Menteri Israel Serukan Pembunuhan 30 Sampai 40 Orang di Gaza Tiap Malam

57 menit yang lalu 1

Menteri Keamanan Nasional Israel Itamar Ben-Gvir, dikelilingi oleh petugas keamanan, di Gerbang Damaskus selama

REPUBLIKA.CO.ID, TEL AVIV – Menteri Keamanan Nasional Israel dari sayap kanan jauh, Itamar Ben-Gvir, menyatakan bahwa pasukan Israel seharusnya "membunuh 30 atau 40" orang di Gaza setiap malam. Menurutnya serangan Israel tak harus terbatas hanya menargetkan mereka yang menimbulkan bahaya.
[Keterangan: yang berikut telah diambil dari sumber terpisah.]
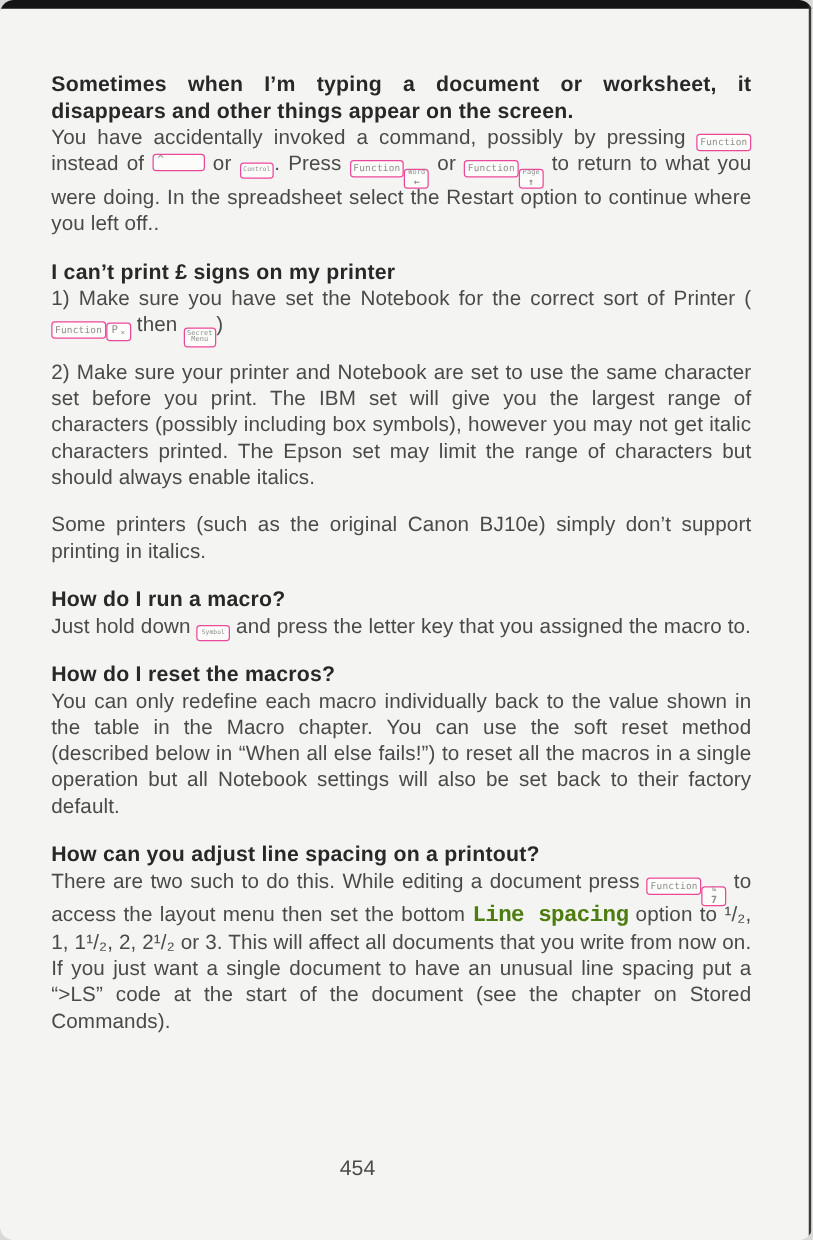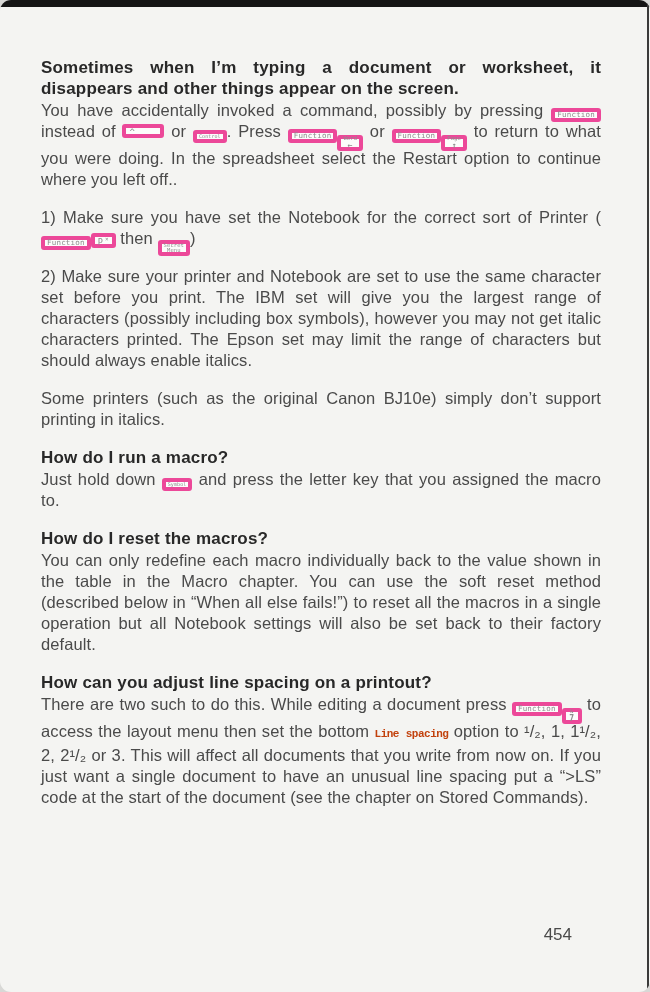--- a/index.html
+++ b/index.html
@@ -21,42 +21,42 @@
     margin:0; font-size:16.5px; line-height:21px;
     text-align:justify; letter-spacing:0.1px;
     color:#4a4a4a;
   }
   .para + .para { margin-top:13px; }
   h2 + .para { margin-top:1px; }
 
   
   .key {
     display:inline-flex; box-sizing:border-box;
-    border:4px solid #ec4899; border-radius:3px;
+    border:1px solid #ec4899; border-radius:3px;
     background:#fcfcfb; color:#8d8d8d;
     position:relative; top:1px; vertical-align:baseline;
     align-items:center; justify-content:center;
     height:14px; line-height:1; white-space:nowrap;
   }
   .key-function { font-size:7.5px; padding:0 2px; letter-spacing:0.2px; }
   .key-shift { width:42px; }
   .key-shift .caret { position:absolute; top:0px; left:3px; font-size:9px; line-height:8px; }
   .key-small { font-size:5px; min-width:27px; padding:0 2px; height:13px; }
   .key-2line { flex-direction:column; min-width:20px; height:16px; padding:1px 2px; top:3px; }
   .key-2line .k-top { font-size:5.5px; line-height:5.5px; }
   .key-2line .k-bottom { font-size:8px; line-height:8px; font-weight:bold; }
   .key-p { min-width:20px; height:15px; align-items:flex-end; padding:1px 3px 2px; }
   .key-p .p-main { font-size:8.5px; line-height:8px; align-self:flex-start; }
   .key-p .p-mark { font-size:6px; line-height:6px; margin-left:2px; }
 
-  .mono { font-family:"Liberation Mono", monospace; font-weight:bold; font-size:11px; color:#c2410c; letter-spacing:-0.5px; }
+  .mono { font-family:"Liberation Mono", monospace; font-weight:bold; font-size:18px; color:#4d7c0f; letter-spacing:-0.5px; }
 
   .page-number {
     position:absolute; top:925px; left:0; width:572px;
-    text-align:right; font-size:17px; color:#4a4a4a;
+    text-align:center; font-size:17px; color:#4a4a4a;
   }
 </style>
 </head>
 <body>
 
 <div class="page">
   <div class="scan-top-bar"></div>
   <div class="scan-right-line"></div>
 
   <div class="content">
@@ -68,20 +68,21 @@
           </kbd><span> or </span><kbd class="key key-small">Control</kbd><span>. Press </span><kbd class="key key-function">Function</kbd><kbd class="key key-2line">
             <span class="k-top">Word</span>
             <span class="k-bottom">←</span>
           </kbd><span> or </span><kbd class="key key-function">Function</kbd><kbd class="key key-2line">
             <span class="k-top">Page</span>
             <span class="k-bottom">↑</span>
           </kbd><span> to return to what you were doing. In the spreadsheet select the Restart option to continue where you left off..</span></p>
     </section>
 
     <section>
+      <h2>I can’t print £ signs on my printer</h2>
       <p class="para"><span>1) Make sure you have set the Notebook for the correct sort of Printer (</span><kbd class="key key-function">Function</kbd><kbd class="key key-p">
             <span class="p-main">P</span>
             <span class="p-mark">×</span>
           </kbd><span> then </span><kbd class="key key-2line">
             <span class="k-top">Secret</span>
             <span class="k-top">Menu</span>
           </kbd><span>)</span></p>
       <p class="para">2) Make sure your printer and Notebook are set to use the same character set before you print. The IBM set will give you the largest range of characters (possibly including box symbols), however you may not get italic characters printed. The Epson set may limit the range of characters but should always enable italics.</p>
     </section>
Ben-Gvir menyampaikan komentar tersebut kepada Rom Braslavski—seorang mantan sandera Israel yang sempat ditahan di Gaza saat Israel melancarkan perang genosida di wilayah itu pascaserangan yang dipimpin Hamas pada Oktober 2023—dalam sebuah episode siniar yang muncul pada Ahad dan disebarluaskan secara luas di berbagai media Palestina.

"Ada orang-orang di sana yang tidak layak hidup. Mereka seharusnya tidak hidup. Mereka bahkan bukan manusia," tambah Ben-Gvir sembari menyerukan pembunuhan terarah terhadap warga Palestina di Gaza.

Pernyataan tersebut merupakan yang terbaru dalam rangkaian panjang ucapan ekstrem dari Ben-Gvir, yang duduk di pemerintahan koalisi Perdana Menteri Benjamin Netanyahu serta memegang kendali atas kepolisian dan layanan penjara Israel.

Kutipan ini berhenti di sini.